(EXERCISE INPUTS)

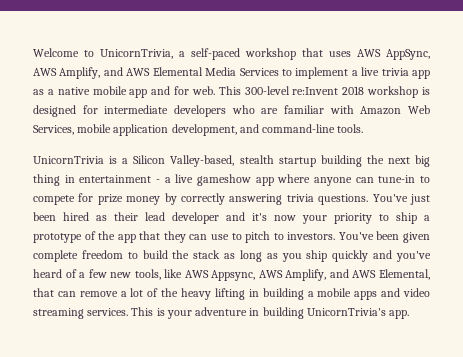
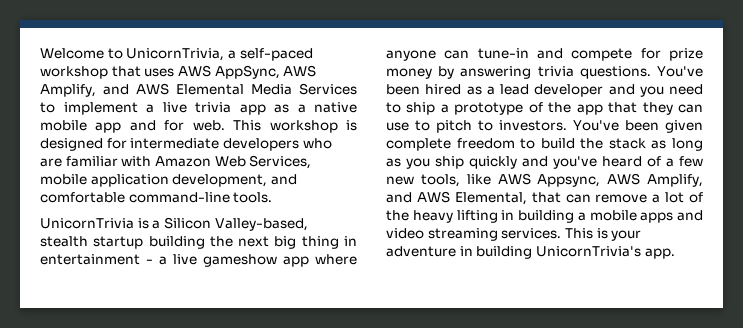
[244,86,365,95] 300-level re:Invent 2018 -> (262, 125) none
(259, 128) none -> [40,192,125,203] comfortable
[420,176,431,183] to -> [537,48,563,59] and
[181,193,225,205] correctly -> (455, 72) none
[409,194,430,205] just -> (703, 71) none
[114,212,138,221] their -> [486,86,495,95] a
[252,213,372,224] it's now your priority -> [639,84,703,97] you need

(End EXERCISE INPUTS)

TRY IT:
Would you output the data above exactly as written, but with no images?

RESPONSE TO THE TASK:
[244,86,365,95] 300-level re:Invent 2018 -> (262, 125) none
(259, 128) none -> [40,192,125,203] comfortable
[420,176,431,183] to -> [537,48,563,59] and
[181,193,225,205] correctly -> (455, 72) none
[409,194,430,205] just -> (703, 71) none
[114,212,138,221] their -> [486,86,495,95] a
[252,213,372,224] it's now your priority -> [639,84,703,97] you need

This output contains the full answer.